The city implemented a toxic air reduction program in the early 2000s that was largely successful in reducing emissions from the Rubbertown plants, but the West End still suffers disproportionately from the impact of ongoing pollution. According to a health report published by the city in 2017, inpatient admissions for asthma in west Louisville are more than 10 times that of more affluent neighborhoods to the northeast. Higher cancer death rates and lower life expectancy are also clustered in the western half of the city.

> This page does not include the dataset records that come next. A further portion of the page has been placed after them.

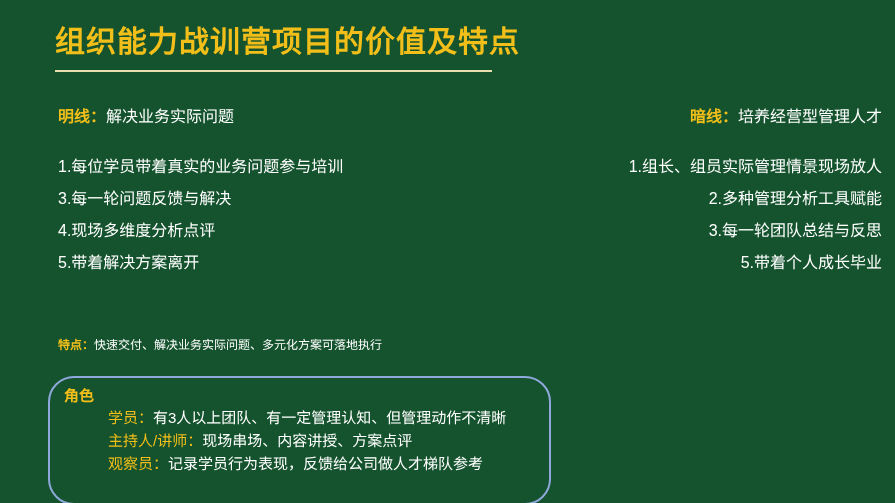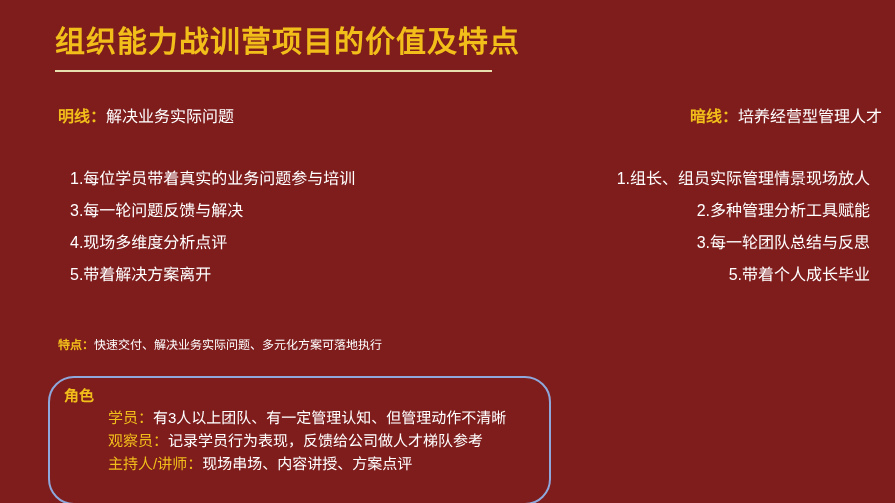--- a/index.html
+++ b/index.html
@@ -15,21 +15,21 @@
     overflow: hidden;
     position: relative;
     -webkit-font-smoothing: antialiased;
   }
 
   .slide {
     position: absolute;
     inset: 0;
     width: 895px;
     height: 503px;
-    background: #7f1d1d;
+    background: #14532d;
   }
 
   
   .title-block {
     position: absolute;
     left: 55px;
     top: 24px;
     width: 800px;
   }
   .slide-title {
@@ -72,21 +72,21 @@
     color: #F2BE1A;
     font-weight: bold;
   }
   .col-header .val {
     color: #FFFFFF;
     font-weight: normal;
   }
 
   .col-list {
     list-style: none;
-    margin: 12px;
+    margin: 0;
     padding: 0;
     position: absolute;
     top: 51px;
     left: 0;
     right: 0;
   }
   .col-list li {
     font-size: 16px;
     color: #FFFFFF;
     line-height: 20px;
@@ -190,21 +190,21 @@
     <span class="lbl">特点：</span><span class="val">快速交付、解决业务实际问题、多元化方案可落地执行</span>
   </div>
 
   <div class="role-box">
     <div class="role-inner">
       <div class="role-title">角色</div>
       <div class="role-row">
         <span class="lbl">学员：</span><span class="val">有3人以上团队、有一定管理认知、但管理动作不清晰</span>
       </div>
       <div class="role-row">
+        <span class="lbl">主持人/讲师：</span><span class="val">现场串场、内容讲授、方案点评</span>
+      </div>
+      <div class="role-row">
         <span class="lbl">观察员：</span><span class="val">记录学员行为表现，反馈给公司做人才梯队参考</span>
       </div>
-      <div class="role-row">
-        <span class="lbl">主持人/讲师：</span><span class="val">现场串场、内容讲授、方案点评</span>
-      </div>
     </div>
   </div>
 
 </div>
 
 </body></html>

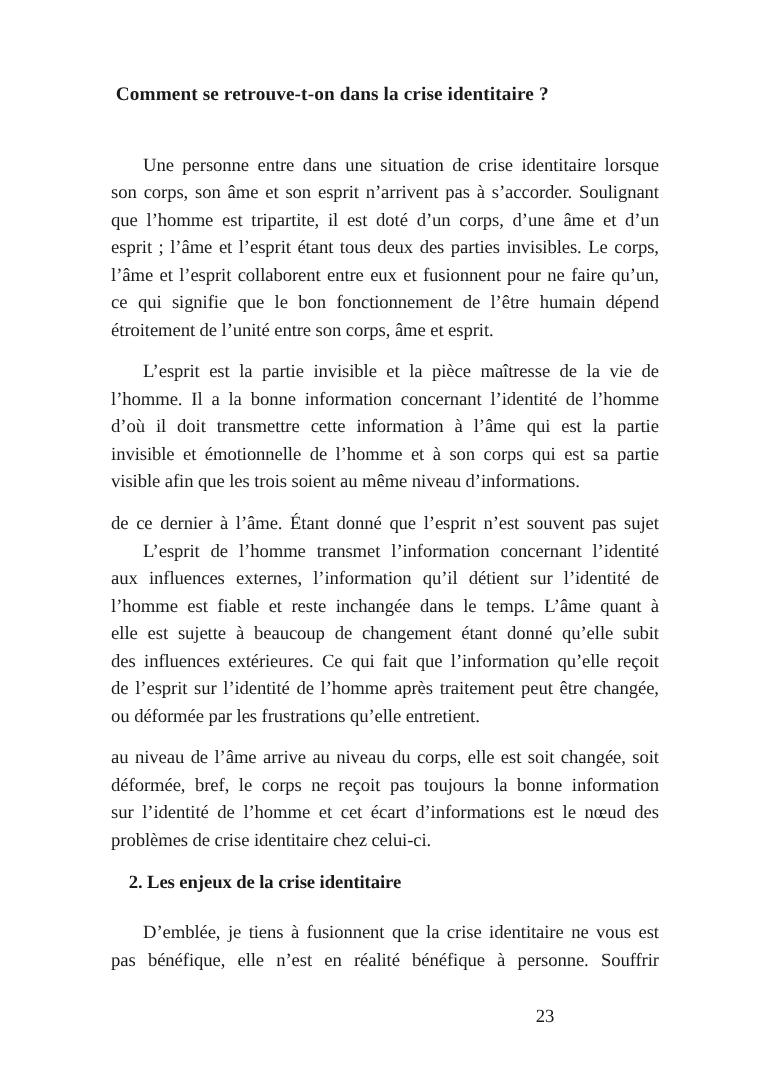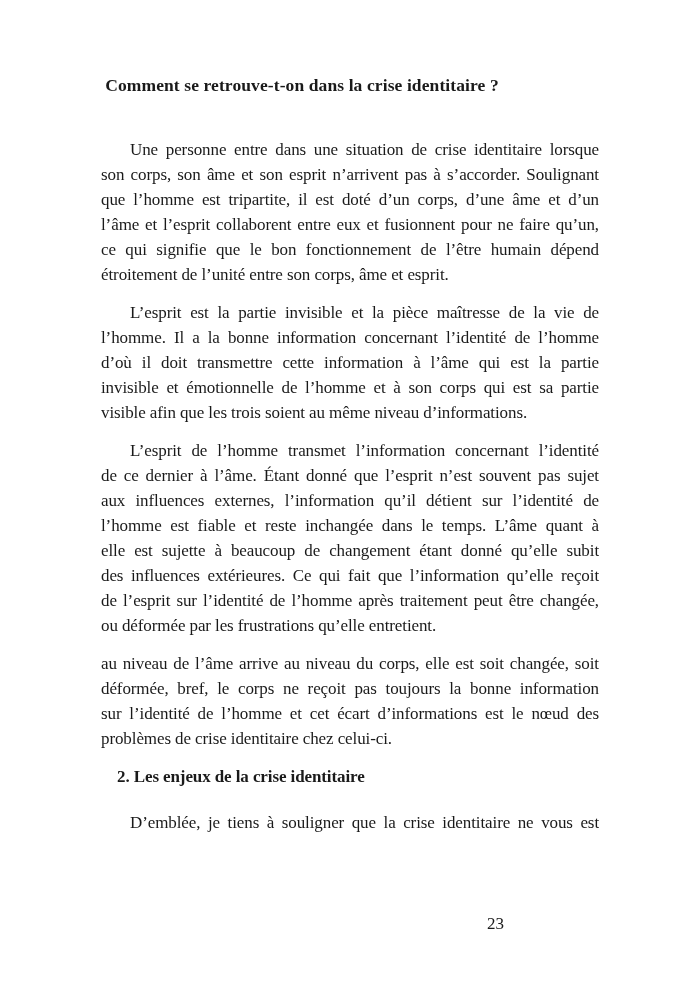--- a/index.html
+++ b/index.html
@@ -74,52 +74,54 @@
 
 <div class="page">
   <div class="chapter-title">Comment se retrouve-t-on dans la crise identitaire ?</div>
 
   <div class="text-column">
     <div id="body-before">
         <div class="paragraph">
           <div class="line first">Une personne entre dans une situation de crise identitaire lorsque</div>
           <div class="line">son corps, son âme et son esprit n’arrivent pas à s’accorder. Soulignant</div>
           <div class="line">que l’homme est tripartite, il est doté d’un corps, d’une âme et d’un</div>
+          <div class="line">esprit ; l’âme et l’esprit étant tous deux des parties invisibles. Le corps,</div>
           <div class="line">l’âme et l’esprit collaborent entre eux et fusionnent pour ne faire qu’un,</div>
           <div class="line">ce qui signifie que le bon fonctionnement de l’être humain dépend</div>
           <div class="line last">étroitement de l’unité entre son corps, âme et esprit.</div>
         </div>
         <div class="paragraph">
           <div class="line first">L’esprit est la partie invisible et la pièce maîtresse de la vie de</div>
           <div class="line">l’homme. Il a la bonne information concernant l’identité de l’homme</div>
           <div class="line">d’où il doit transmettre cette information à l’âme qui est la partie</div>
           <div class="line">invisible et émotionnelle de l’homme et à son corps qui est sa partie</div>
           <div class="line last">visible afin que les trois soient au même niveau d’informations.</div>
         </div>
         <div class="paragraph">
+          <div class="line">de ce dernier à l’âme. Étant donné que l’esprit n’est souvent pas sujet</div>
           <div class="line first">L’esprit de l’homme transmet l’information concernant l’identité</div>
-          <div class="line">de ce dernier à l’âme. Étant donné que l’esprit n’est souvent pas sujet</div>
           <div class="line">aux influences externes, l’information qu’il détient sur l’identité de</div>
           <div class="line">l’homme est fiable et reste inchangée dans le temps. L’âme quant à</div>
           <div class="line">elle est sujette à beaucoup de changement étant donné qu’elle subit</div>
           <div class="line">des influences extérieures. Ce qui fait que l’information qu’elle reçoit</div>
           <div class="line">de l’esprit sur l’identité de l’homme après traitement peut être changée,</div>
           <div class="line last">ou déformée par les frustrations qu’elle entretient.</div>
         </div>
         <div class="paragraph">
           <div class="line">au niveau de l’âme arrive au niveau du corps, elle est soit changée, soit</div>
           <div class="line">déformée, bref, le corps ne reçoit pas toujours la bonne information</div>
           <div class="line">sur l’identité de l’homme et cet écart d’informations est le nœud des</div>
           <div class="line last">problèmes de crise identitaire chez celui-ci.</div>
         </div>
       </div>
 
     <div class="section-heading">2. Les enjeux de la crise identitaire</div>
 
     <div id="body-after">
         <div class="paragraph">
-          <div class="line first">D’emblée, je tiens à souligner que la crise identitaire ne vous est</div>
+          <div class="line first">D’emblée, je tiens à fusionnent que la crise identitaire ne vous est</div>
+          <div class="line">pas bénéfique, elle n’est en réalité bénéfique à personne. Souffrir</div>
         </div>
       </div>
   </div>
 
   <div class="page-number">23</div>
 </div>
 
 </body></html>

The COVID-19 pandemic thrust the reality of these health disparities into the headlines recently, when a preliminary study showed that people who lived near major sources of pollution are more likely to die of the virus, and new data revealed that it is killing black Americans at higher rates than any other demographic. “Communities of color, they’ve always been the sacrifice zones,” said Mustafa Ali, the vice president of environmental justice, climate, and community revitalization for the National Wildlife Federation, in a recent Twitter video. “They’ve been the places where we’ve pushed things that nobody else wants.”

Dr. Anthony Fauci, the leading public health expert on President Trump’s coronavirus task force, acknowledged the structural inequality underlying the numbers during a White House press briefing earlier this month. “When all this is over — it will end, we will get over the coronavirus — but there will still be health disparities which we really do need to address in the African-American community,” he said. The research from Louisville shows that upholding — and strengthening — our air quality standards is one place to start.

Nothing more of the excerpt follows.